Each line below must be set down exactly; omit any image you find.

Modification records
******************************
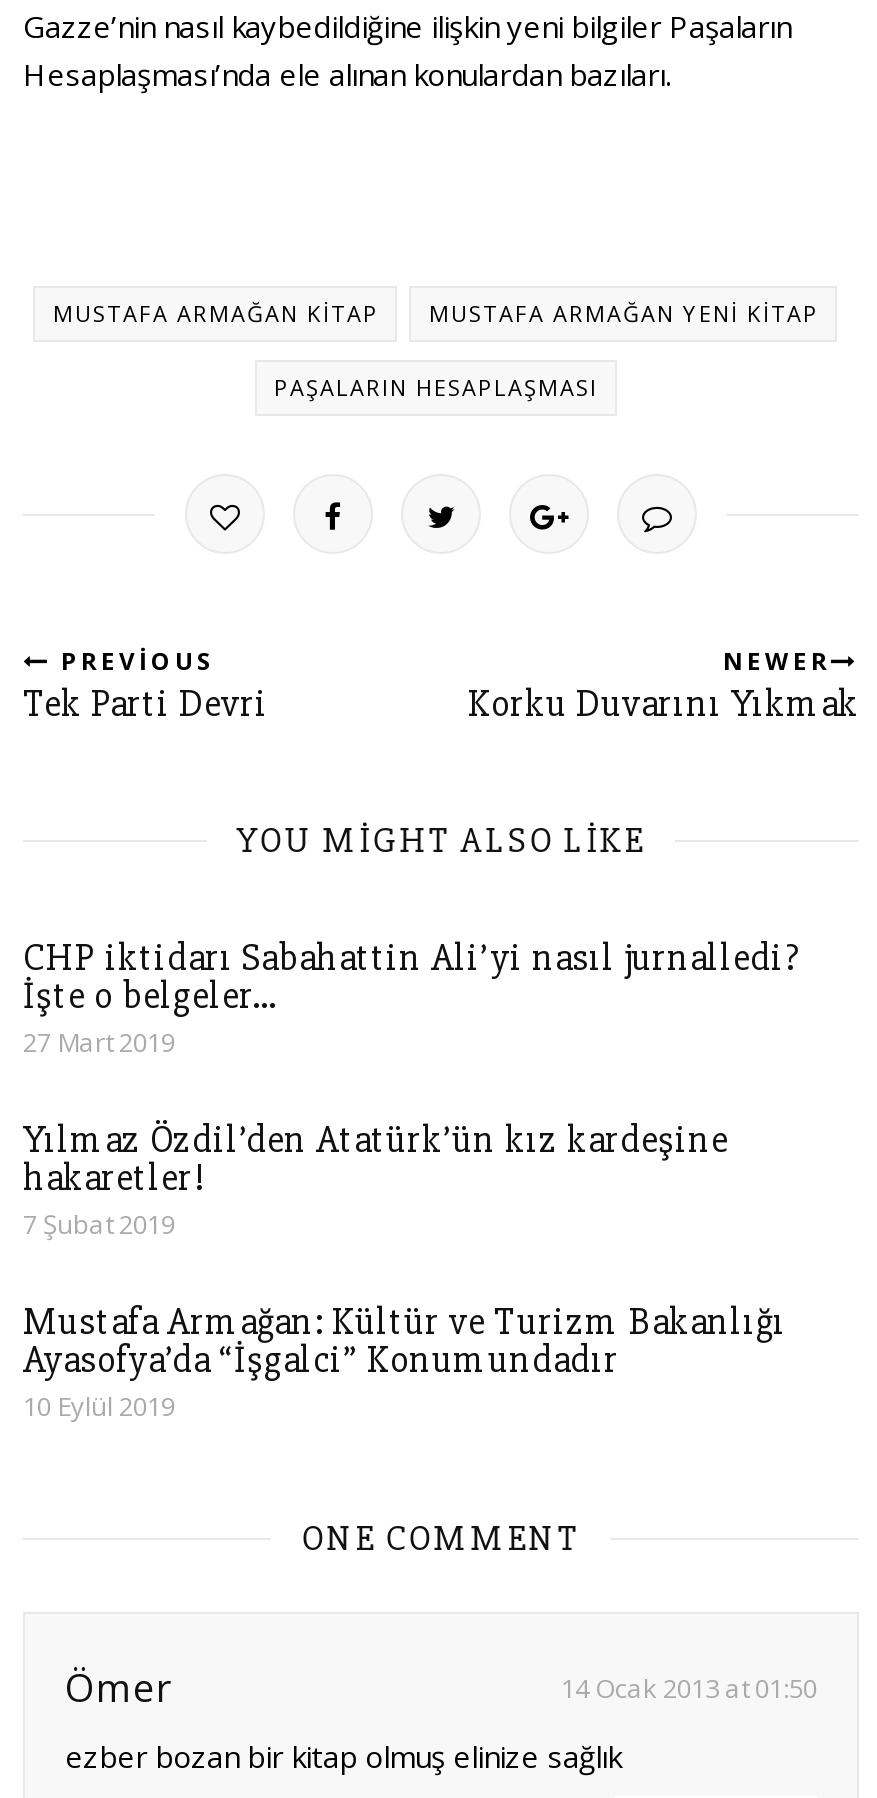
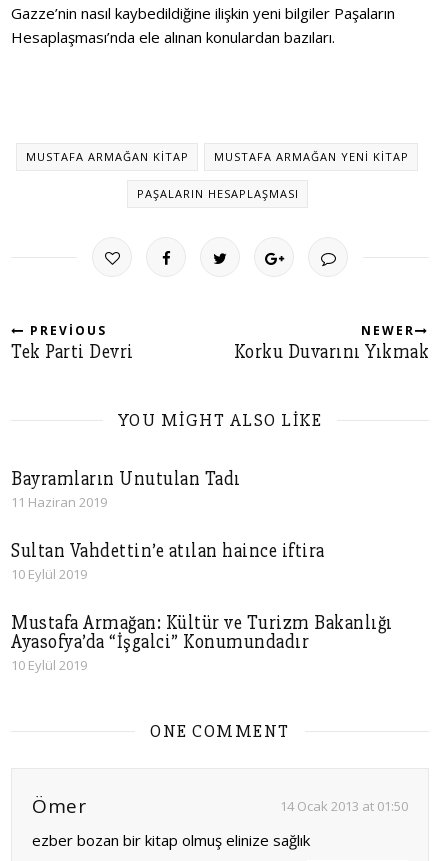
- CHP iktidarı Sabahattin Ali’yi nasıl jurnalledi?
- İşte o belgeler…
- 27 Mart 2019
+ Bayramların Unutulan Tadı
+ 11 Haziran 2019

- Yılmaz Özdil’den Atatürk’ün kız kardeşine
- hakaretler!
- 7 Şubat 2019
+ Sultan Vahdettin’e atılan haince iftira
+ 10 Eylül 2019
******************************
◆ **Answer space**:
- CHP iktidarı Sabahattin Ali’yi nasıl jurnalledi?
- İşte o belgeler…
- 27 Mart 2019
+ Bayramların Unutulan Tadı
+ 11 Haziran 2019

- Yılmaz Özdil’den Atatürk’ün kız kardeşine
- hakaretler!
- 7 Şubat 2019
+ Sultan Vahdettin’e atılan haince iftira
+ 10 Eylül 2019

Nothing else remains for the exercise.